Smiley estaba agotado: le alivió que se marchara Mendel.

–Me largo. Intentaré encontrar las constantes.

–Necesitará dinero -dijo Smiley, y le ofreció dinero de su cartera, que estaba junto a la cama.

Mendel lo cogió sin ceremonias y se marchó.

Smiley se recostó. La cabeza le latía locamente, abrasadora. Pensó en llamar a la enfermera, y la cobardía se lo impidió. Poco a poco, cesaron los latidos. Oyó la campanilla de una ambulancia que doblaba desde Prince of Walles Drive para entrar en el hospital.

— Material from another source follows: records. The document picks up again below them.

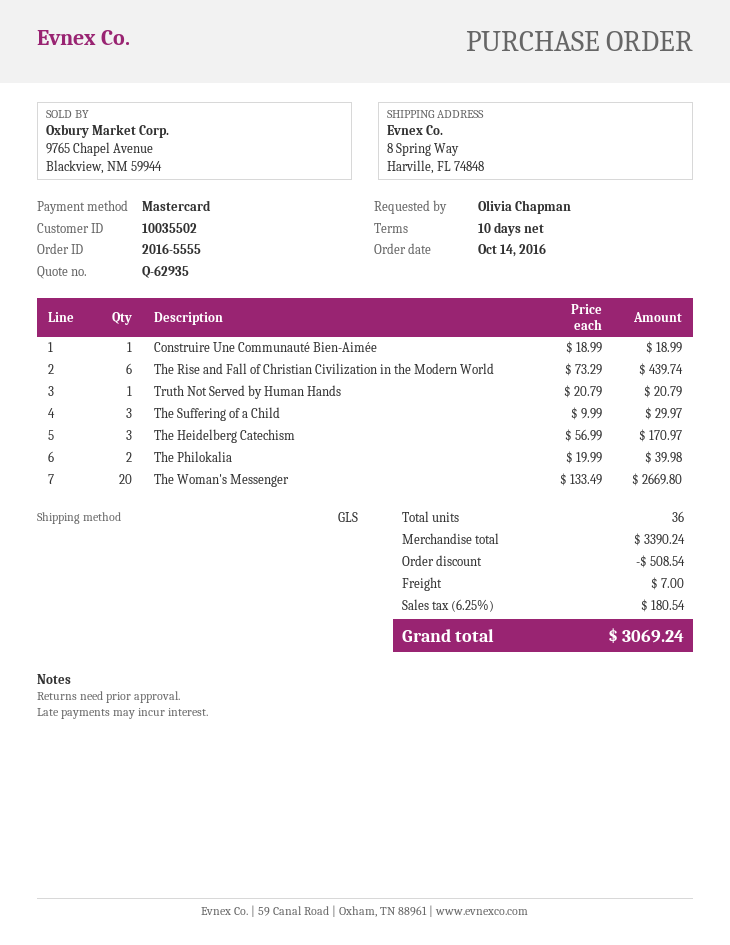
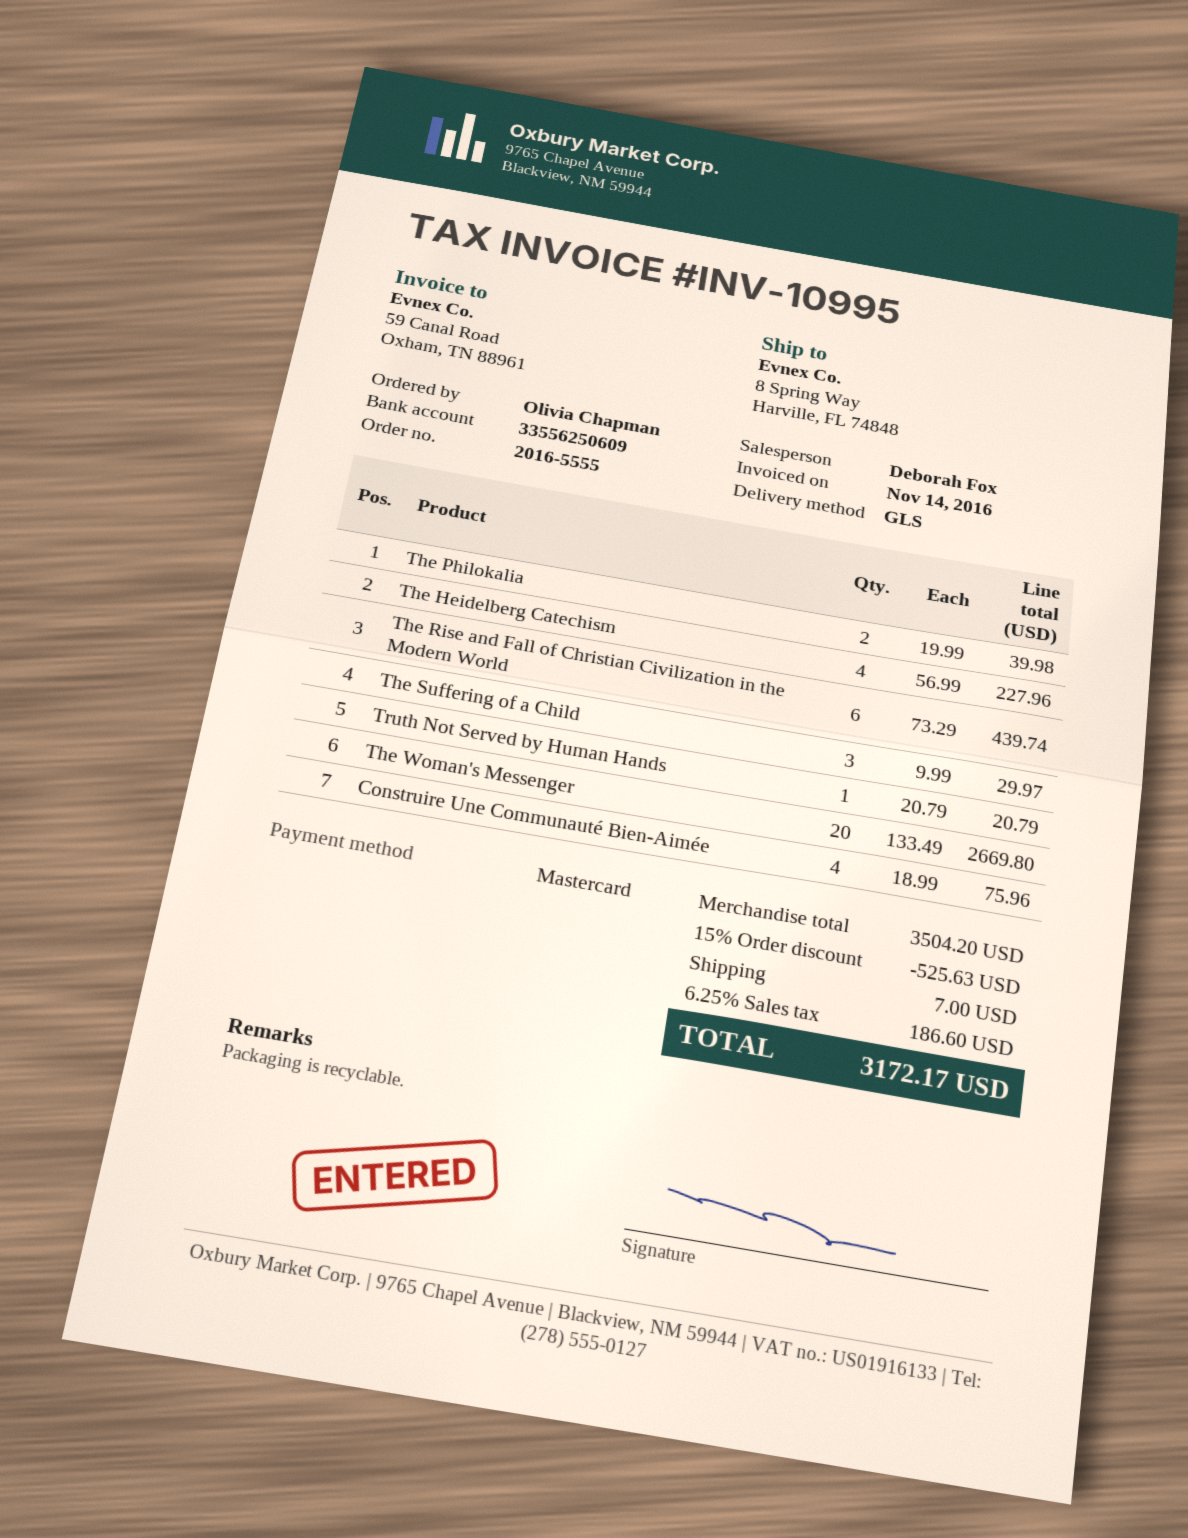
Construire Une Communauté Bien-Aimée: 1 x 18.99 = 18.99 -> 4 x 18.99 = 75.96
The Heidelberg Catechism: 3 x 56.99 = 170.97 -> 4 x 56.99 = 227.96
subtotal: 3390.24 -> 3504.20
discount: 508.54 -> 525.63
tax: 6.25% = 180.54 -> 6.25% = 186.60
total: 3069.24 -> 3172.17

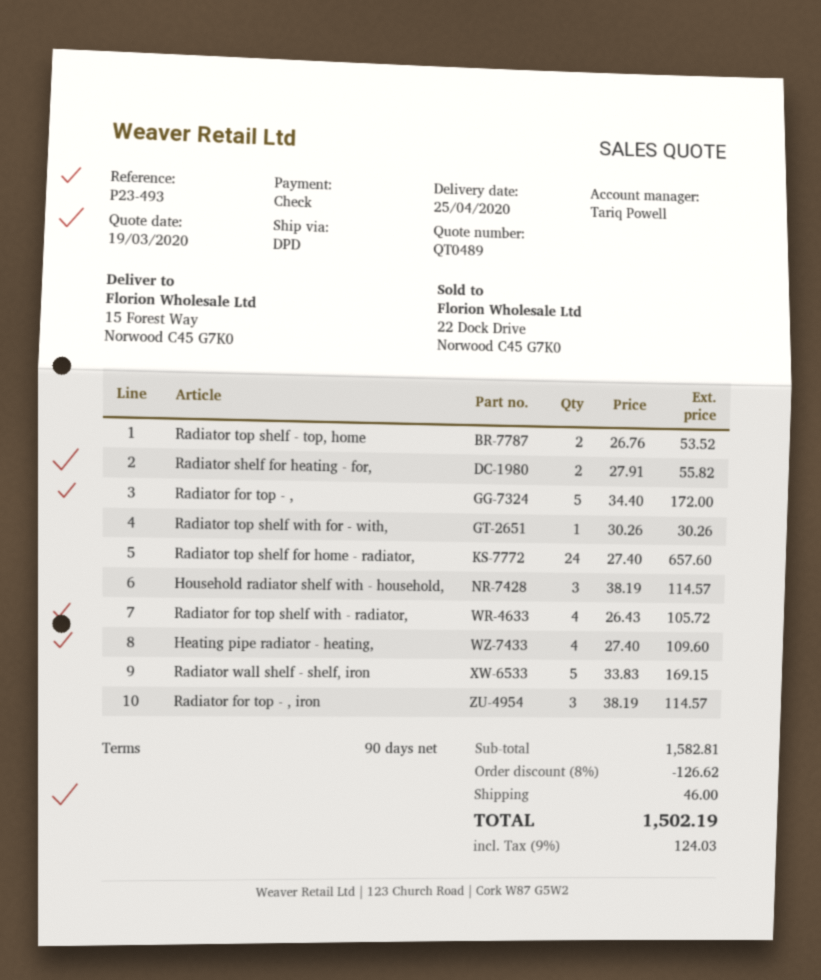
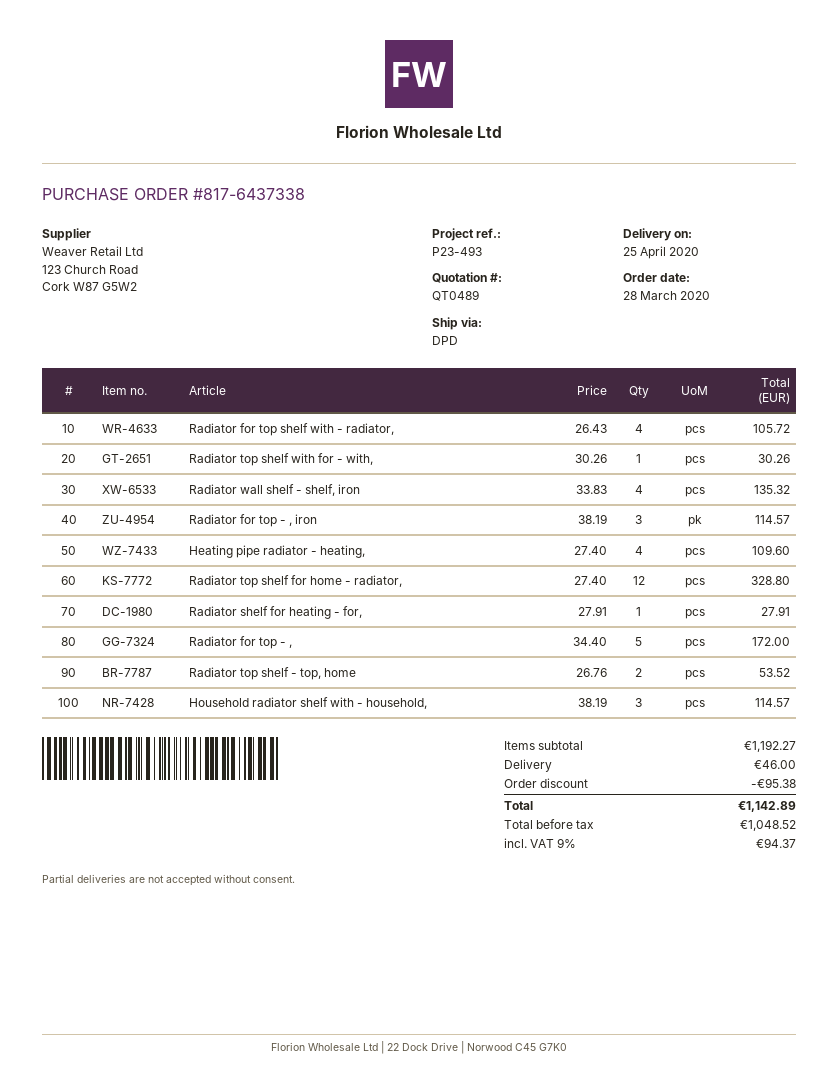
Radiator shelf for heating - for,: 2 x 27.91 = 55.82 -> 1 x 27.91 = 27.91
Radiator top shelf for home - radiator,: 24 x 27.40 = 657.60 -> 12 x 27.40 = 328.80
Radiator wall shelf - shelf, iron: 5 x 33.83 = 169.15 -> 4 x 33.83 = 135.32
subtotal: 1582.81 -> 1192.27
discount: 126.62 -> 95.38
tax: 9% = 124.03 -> 9% = 94.37
total: 1502.19 -> 1142.89

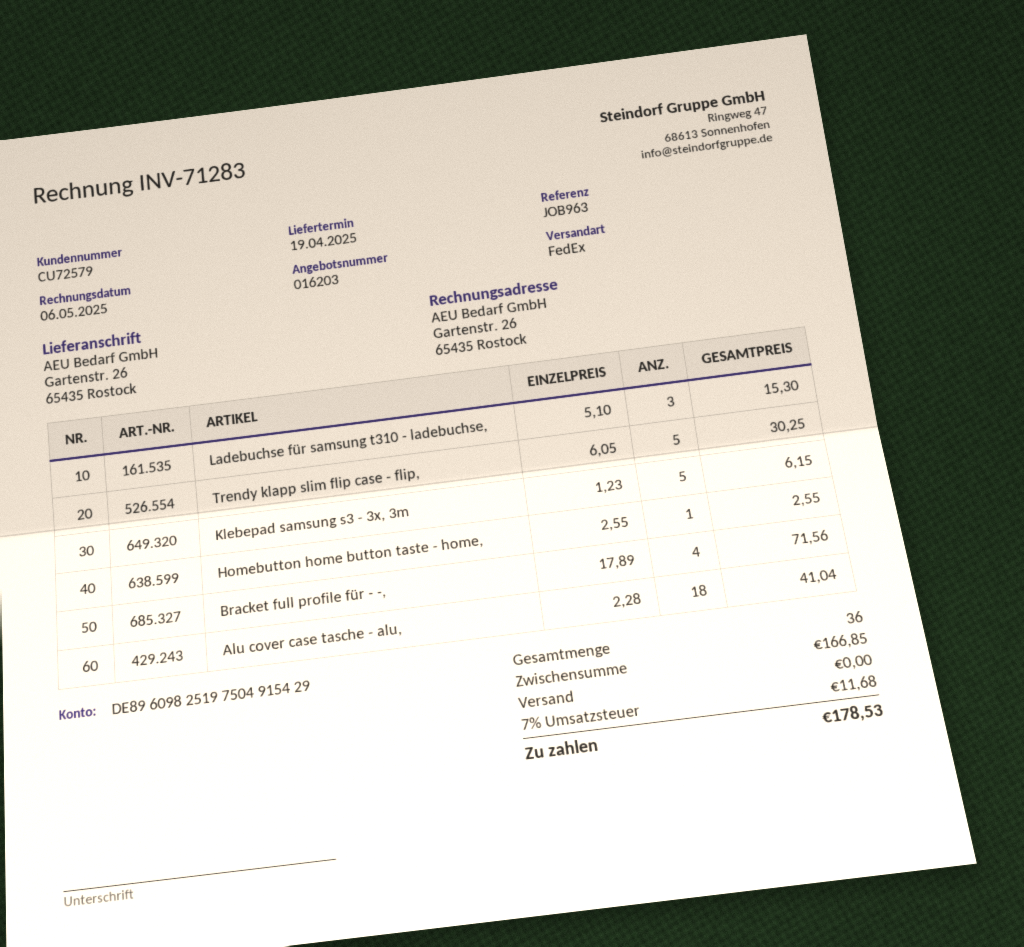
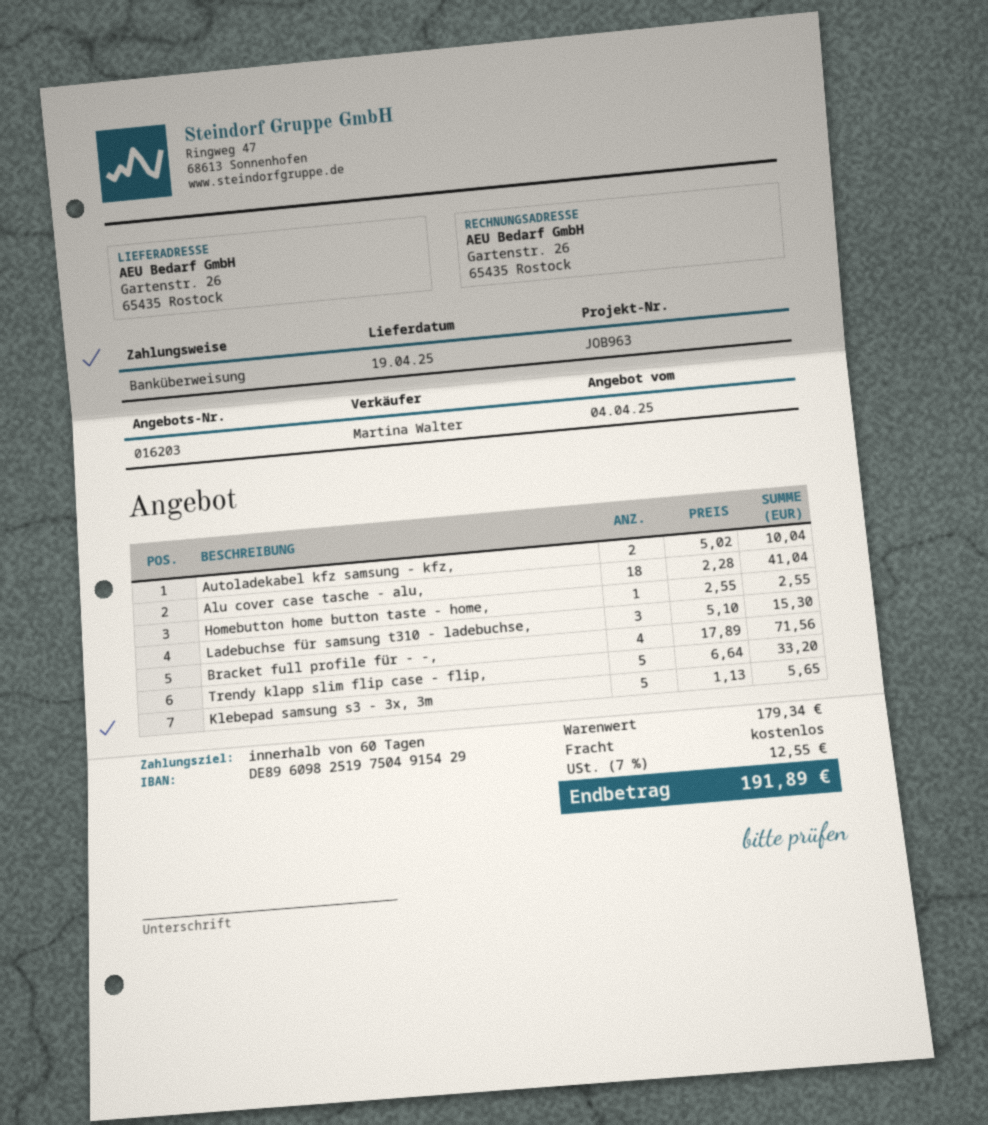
Trendy klapp slim flip case - flip,: 5 x 6.05 = 30.25 -> 5 x 6.64 = 33.20
Klebepad samsung s3 - 3x, 3m: 5 x 1.23 = 6.15 -> 5 x 1.13 = 5.65
Autoladekabel kfz samsung - kfz,: none -> 2 x 5.02 = 10.04
subtotal: 166.85 -> 179.34
tax: 7% = 11.68 -> 7% = 12.55
total: 178.53 -> 191.89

–Quizá le gustara oír el timbre -murmuró, y se quedó dormido.

Le despertó el ruido de una discusión en el pasillo. Oyó que la enfermera levantaba la voz protestando; oyó pasos, y la voz de Mendel, llevándole la contraria con apremio. Se abrió la puerta de repente, y alguien encendió la luz. Él parpadeó y se incorporó, mirando el reloj. Eran las seis menos cuarto. Mendel le hablaba casi a gritos. ¿Qué trataba de decir? Algo sobre el puente de Battersea…, la policía del río…, ausente desde ayer…

Se despertó del todo. Adam Scarr había muerto.

X. El relato de la doncella

Mendel conducía muy bien, con una especie de pedantería de maestra de escuela que a Smiley le habría parecido cómica. La carretera de Weybridge, como de costumbre, estaba atestada de tráfico. Dadle a un hombre un coche, y se dejará la humildad y el sentido común en el garaje. No importaba quién fuera: él había visto obispos revestidos de púrpura lanzados a setenta millas por hora en una zona edificada, enloqueciendo del susto a los peatones. Le gustaba el coche de Smiley. Le gustaba el modo cuidadoso con que había sido conservado, los accesorios sensatos, los espejos en el guardabarros y la luz para la marcha atrás. Era un cochecito muy decente.